10) Define a workflow for agent work
Give the agent a standard loop, for example:
Analyze - Plan - Build - Review - Verify - Final review - Open PR
The important part is the gating:
- no PR without verification
- no risky actions without escalation
- no silent conflict resolution
11) Define a task specification template
When you give an agent a task, the task itself needs structure. A good template includes:
- Task ID
- Objective
- Scope and non-goals
- Inputs to relevant specifications
- Other potentially relevant specs
- Disallowed specs/sources
- Conflict rules
- Definitions and assumptions
- Constraints/guardrails
- Required deliverables
- Acceptance criteria
- Link to workflow spec
12) Make read-only the default where appropriate
For safety, many parts of your environment should be read-only.
Define where the agent can:
- read
- write
- open PRs
- run tests
- touch production (often never)
13) Make teams own their specs
This is the governance layer:
- each team owns their domain specs
- updates happen via PR
- specs have a review cadence
- deprecations are explicit
14) Evaluate and track regressions
If you don't measure, this becomes a documentation hobby.
Track:
- time-to-output
- task success rate
- number of human interventions
- regressions over time
A pragmatic rollout
If this sounds big, do it in slices:
- Add a repo-level
AGENTS.md. - Add folder context files to the most-used and/or most complex areas.

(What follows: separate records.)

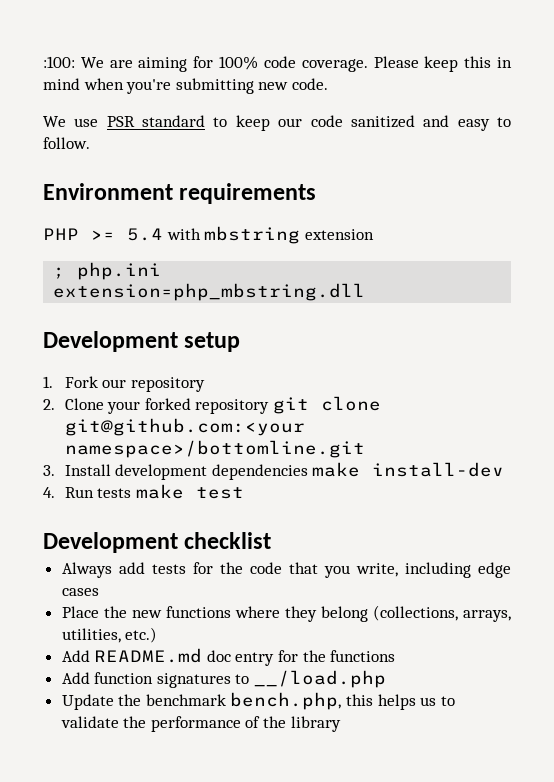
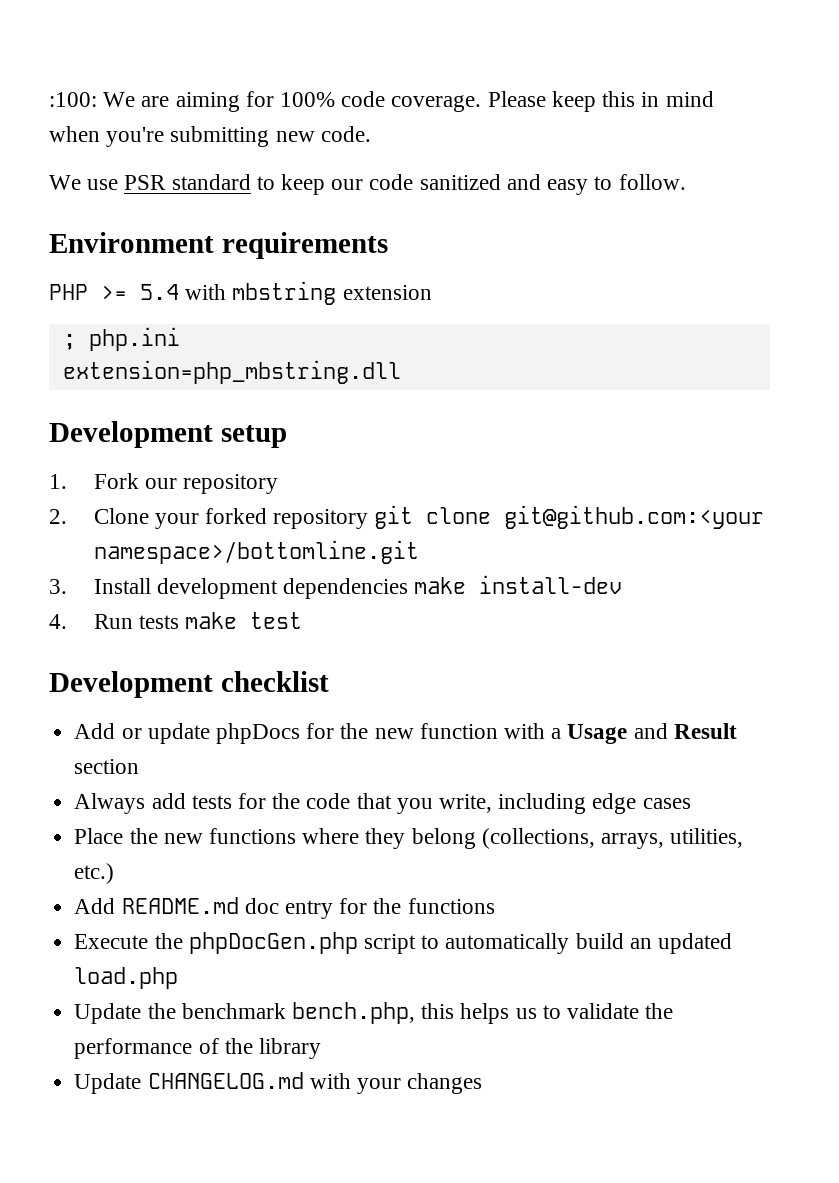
+ Add or update phpDocs for the new function with a Usage and Result section
- Add function signatures to __/load.php
+ Execute the phpDocGen.php script to automatically build an updated load.php
+ Update CHANGELOG.md with your changes

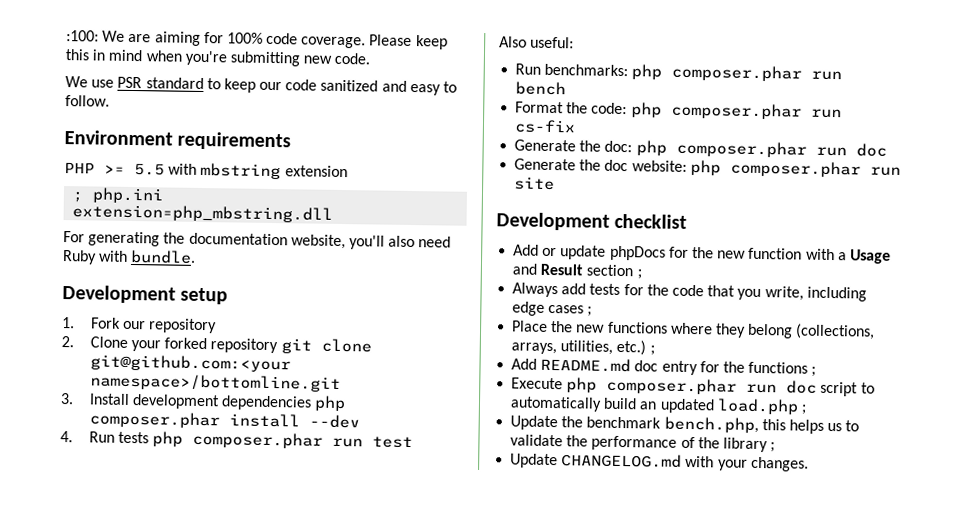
- PHP >= 5.4 with mbstring extension
+ PHP >= 5.5 with mbstring extension
+ For generating the documentation website, you'll also need Ruby with bundle.
- 3. Install development dependencies make install-dev
+ 3. Install development dependencies php composer.phar install --dev
- 4. Run tests make test
+ 4. Run tests php composer.phar run test
+ Also useful:
+ Run benchmarks: php composer.phar run bench
+ Format the code: php composer.phar run cs-fix
+ Generate the doc: php composer.phar run doc
+ Generate the doc website: php composer.phar run site
- Add or update phpDocs for the new function with a Usage and Result section
+ Add or update phpDocs for the new function with a Usage and Result section ;
- Always add tests for the code that you write, including edge cases
+ Always add tests for the code that you write, including edge cases ;
- Place the new functions where they belong (collections, arrays, utilities, etc.)
+ Place the new functions where they belong (collections, arrays, utilities, etc.) ;
- Add README.md doc entry for the functions
+ Add README.md doc entry for the functions ;
- Execute the phpDocGen.php script to automatically build an updated load.php
+ Execute php composer.phar run doc script to automatically build an updated load.php ;
- Update the benchmark bench.php, this helps us to validate the performance of the library
+ Update the benchmark bench.php, this helps us to validate the performance of the library ;
- Update CHANGELOG.md with your changes
+ Update CHANGELOG.md with your changes.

- Create a guide spec for how to use these codebase context files.
- Create a guide spec for the most-used engineering docs outside the repo.
- Create a guide spec for the most-used product docs.
- Introduce the task spec template.
- Define a clear rule: if there's a conflict across specs, the agent must involve a human.
This way you can incrementally add and improve specs over time - without turning it into a giant documentation project.